North East Chamber of Commerce director of policy, Ross Smith, said problems in the labour market remain despite improvements in headline employment figures.
“Both the North East unemployment and employment rates have improved faster or as fast as any other region and we have record numbers in work which is great news,” he said.
> We still have the highest unemployment, so that;s not saying much.
“However, these figures emphasise that we still have problems in our labour market.
“The high numbers reporting both over- and under-employment hints at the mismatch between many of the jobs on offer in the North East and the skills of people looking for work.

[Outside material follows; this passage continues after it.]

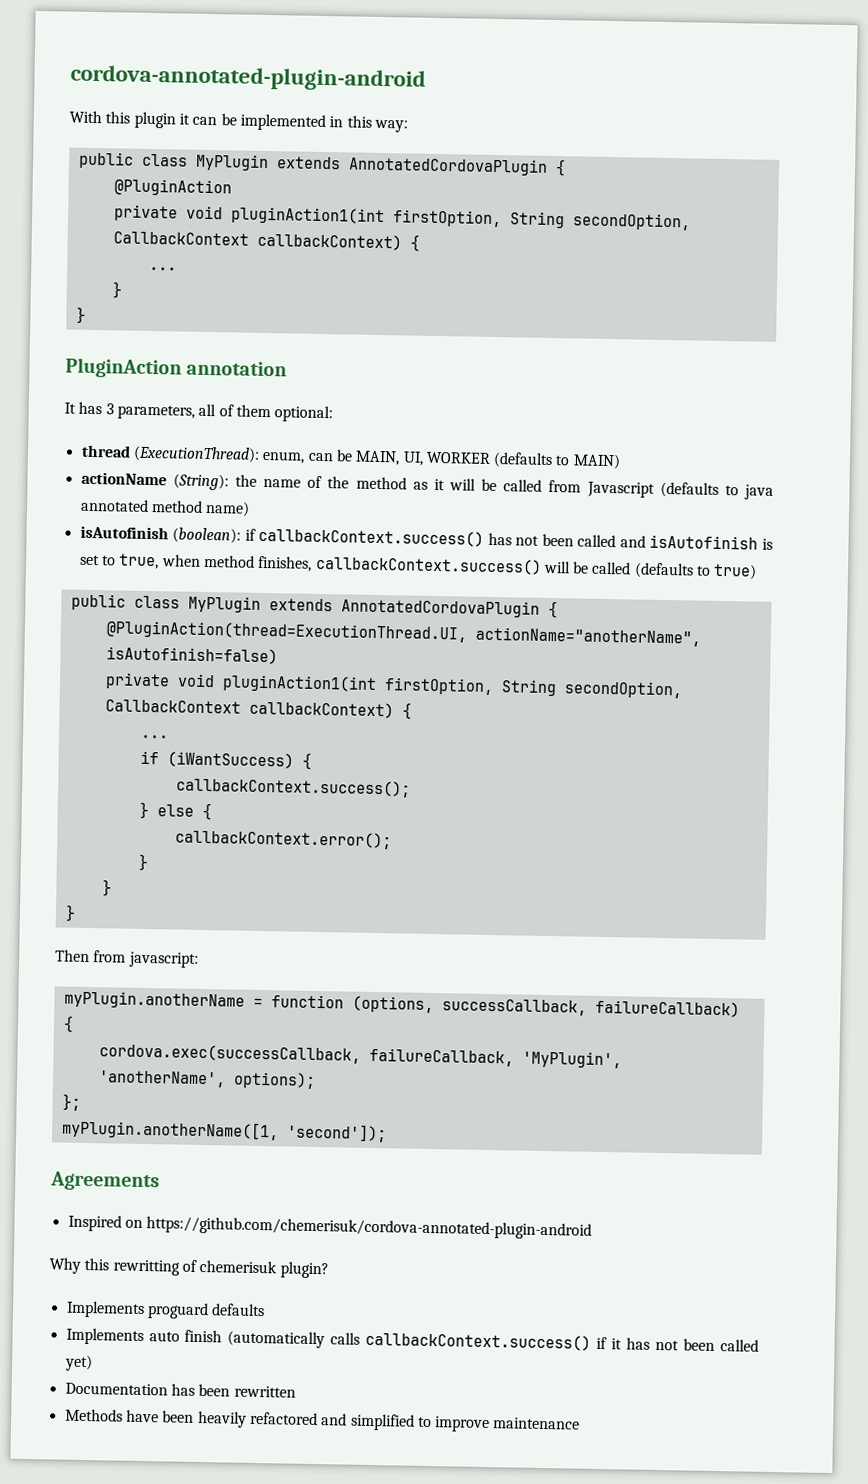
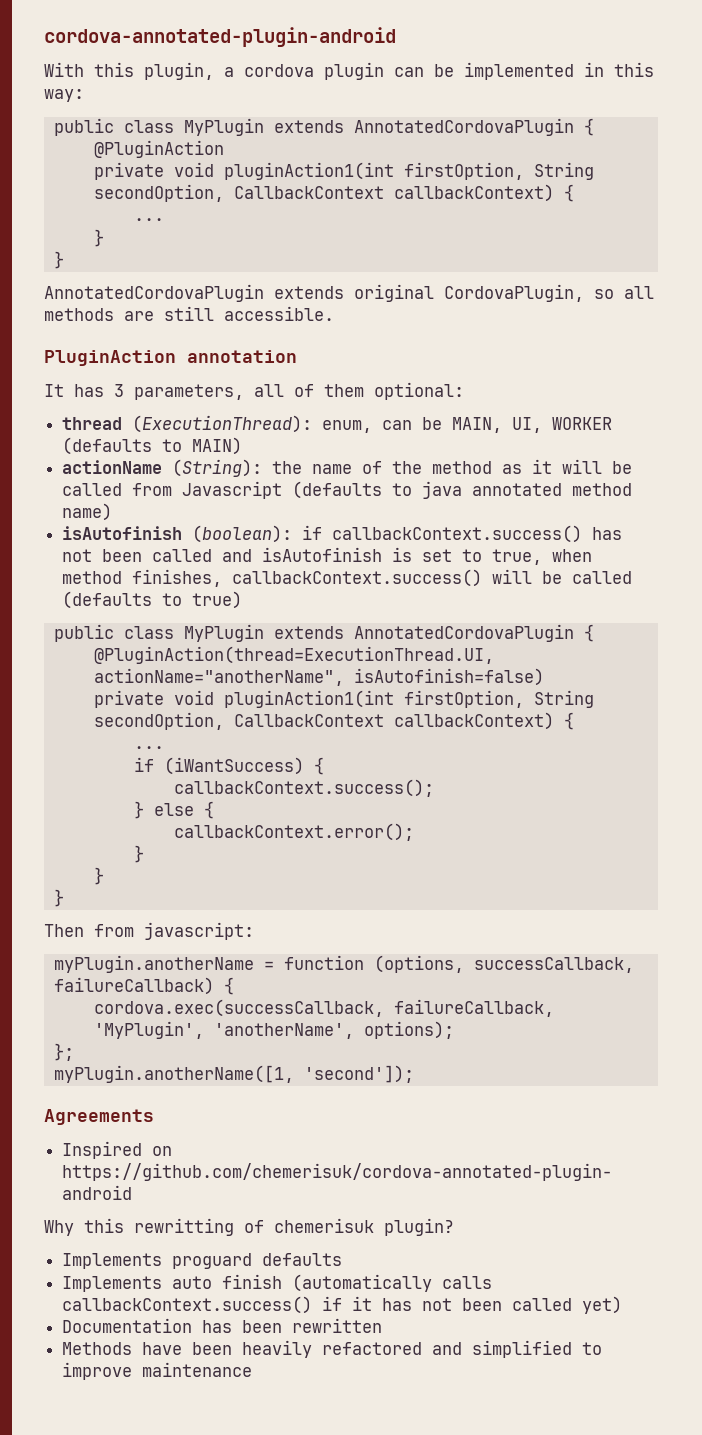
[133,111,190,129] plugin it -> [144,62,384,80] plugin, a cordova plugin
(86, 315) none -> [44,284,654,302] [44,306,334,321] // AnnotatedCordovaPlugin extends original CordovaPlugin, so all methods are still accessible.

> So unemployed person, if you haven’t got the message yet – it’s your fault. You should have the right skills. It’s obviously not up to the company to actually teach you the job, god forbid !
“We badly need to address this to help businesses take advantage of the growth opportunities on offer, and for more local people to benefit fully from the economic recovery.”
Source – Newcastle Evening Chronicle, 01 Jan 2015
More than one in three businesses who took on North East school leavers rated their recruits as unprepared for work, a new survey has found.
The UK Commission for Employment and Skills, which is part of the Department for Business, asked organisations who took on 17 to 18-year-olds how they felt their new employees shaped up.
More than one in three employers in this region said the teens were “poor” or “very poor” – almost 20% more than the national average, and placing Newcastle and Sunderland behind the likes of Liverpool and Manchester.
When the question was asked of 16-year-old recruits, the proportion of dissatisfied firms rose to 38% in Newcastle.
A lack of experience of working life was the top reason cited by the city’s employers as the quality lacking from their 17 to 18 year old workers.
> Huh ? They’ve just left school ! How much experience do you expect them to have ?
That was followed by a poor attitude or personality, and a lack of the required skills.
> Lack of skillls ? Well, aren’t you supposed to teach them those skills ?
Poor attitude or personality ? Yeah, are you really the best judge of that, Mr Boss ? Not on the available evidence…
In response both the North East Chamber of Commerce and regional representatives of the Federation of Small Businesses renewed calls for greater links between industry and schools.
“There’s been a real debate for a long while about work readiness, and not just about school leavers, but about people leaving colleges as well,” said Ted Salmon, chairman of the FSB in the North East.
“Sometimes basic things are lacking – it’s not just about maths and English, but about the ability to interact with people, to write business letters or emails, and to get to work on time.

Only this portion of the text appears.